Я обернулся. Борис сидел рядом и тер пенсне. На коленях он примостил открытую записную книжечку и карандашик. Я счел возможным не отвечать на его реплику, мне было неприятно любое некорректное упоминание Ольги Михайловны в разговоре. Весьма кстати в эту минуту отдернулась штора, и в комнату вошел Выжлов. Затем в сопровождении раскрасневшегося от волнения и выпивки Александра появился поверенный – весьма энергичный, сухой пожилой господин с копной седых волос. Следом за ним ввели Дмитрия. Я был поражен произошедшей с ним переменой. И без того худой, сейчас он выглядел просто изможденным. Глаза были воспалены. Впалые щеки отливали желтизной. Руки подрагивали. При этом было видно, что он весьма тщательно готовился к приезду. Лицо было чисто выбрито. Костюм, хотя и висел на нем, как на вешалке, был из очень дорогой ткани и сшит явно прекрасным портным. Туфли блестели. Лишь только войдя в комнату, он сразу нашел глазами Ольгу Михайловну и уже не отводил от нее взгляда. Она же легко ему кивнула и тут же снова ушла в свои мысли.
– Что же, господа, – Александр стоял около поверенного и тер руки, – наконец мы все в сборе. Собрала нас здесь трагедия, и все мы тяжело переживаем потерю. Однако жизнь есть жизнь, и отец хотел, чтобы мы продолжили его дело, и всегда…как говорится… les affaires sont les affaires…[25]
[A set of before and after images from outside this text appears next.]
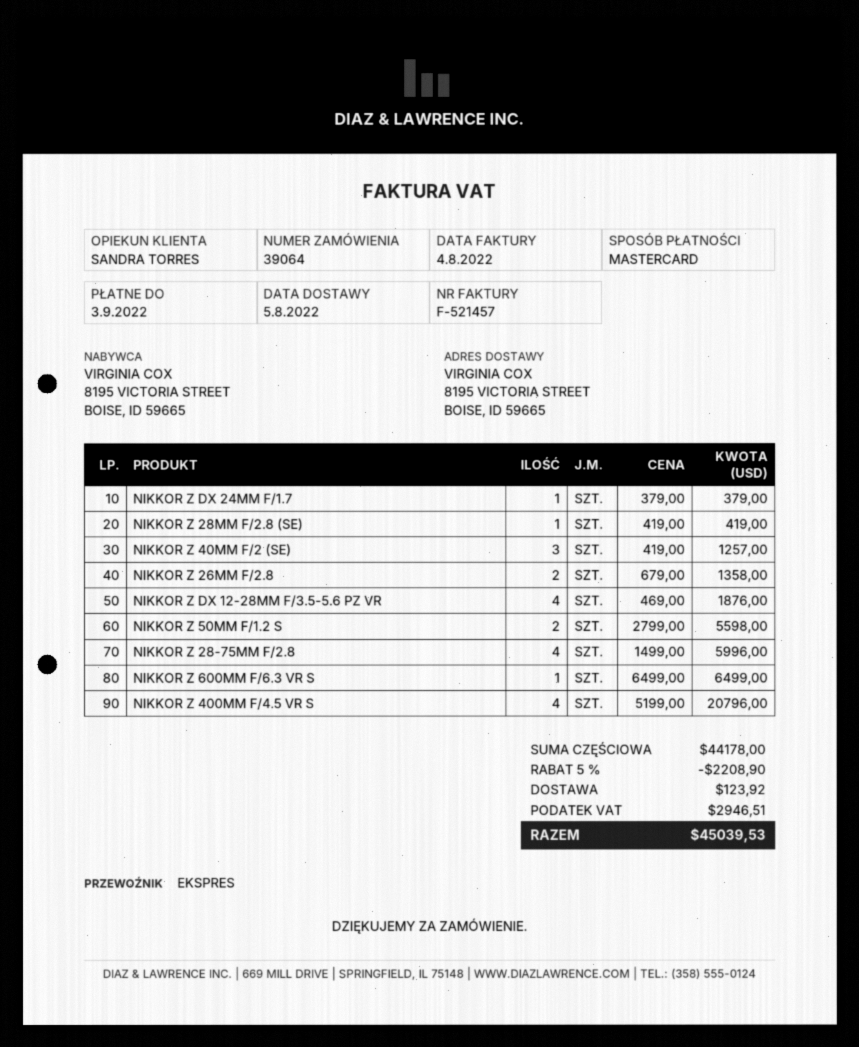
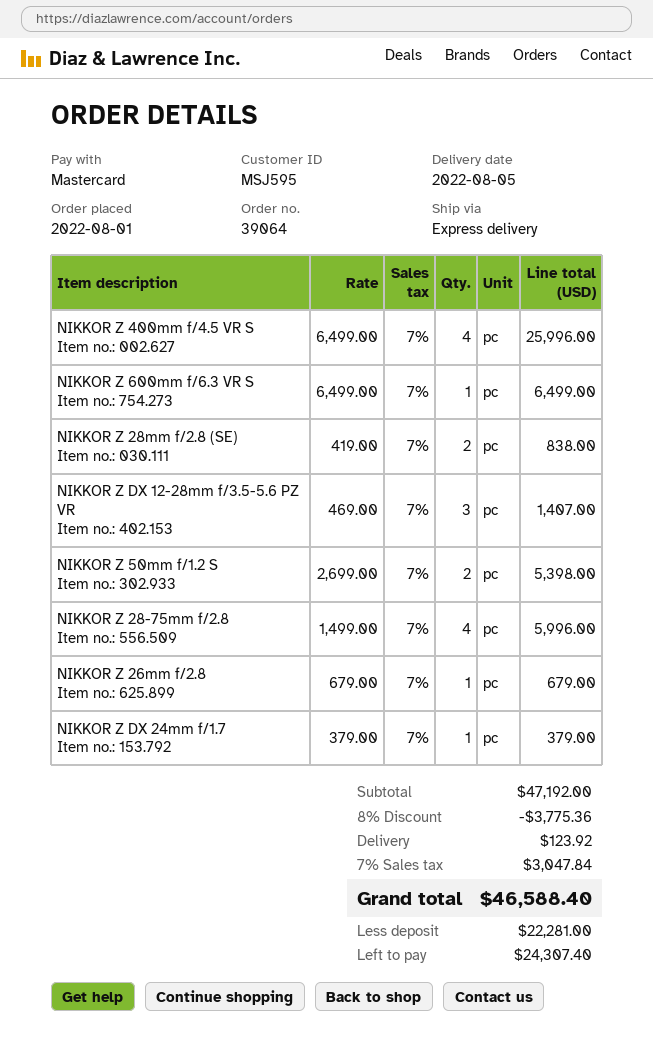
NIKKOR Z 28MM F/2.8 (SE): 1 x 419.00 = 419.00 -> 2 x 419.00 = 838.00
NIKKOR Z 40MM F/2 (SE): 3 x 419.00 = 1257.00 -> none
NIKKOR Z 26MM F/2.8: 2 x 679.00 = 1358.00 -> 1 x 679.00 = 679.00
NIKKOR Z DX 12-28MM F/3.5-5.6 PZ VR: 4 x 469.00 = 1876.00 -> 3 x 469.00 = 1407.00
NIKKOR Z 50MM F/1.2 S: 2 x 2799.00 = 5598.00 -> 2 x 2699.00 = 5398.00
NIKKOR Z 400MM F/4.5 VR S: 4 x 5199.00 = 20796.00 -> 4 x 6499.00 = 25996.00
subtotal: 44178.00 -> 47192.00
discount: 5% = 2208.90 -> 8% = 3775.36
tax: 2946.51 -> 3047.84
total: 45039.53 -> 46588.40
– Начинайте, Афанасий Валерианович, – перебила пасынка Трушникова. – И, если можно, коротко, без лишней юридической казуистики.
Поверенный легко кивнул.
– Благодарю, господа, я постараюсь. Хотя, боюсь, то, что я расскажу, будет для вас некоторым образом… необычно и потребует определенных пояснений.
– Ах, да говорите уже! – воскликнул Александр.
– Сядь, Саша. Мешаешь, – буркнул Иван.
– Да что в конце концов… Я в своем доме.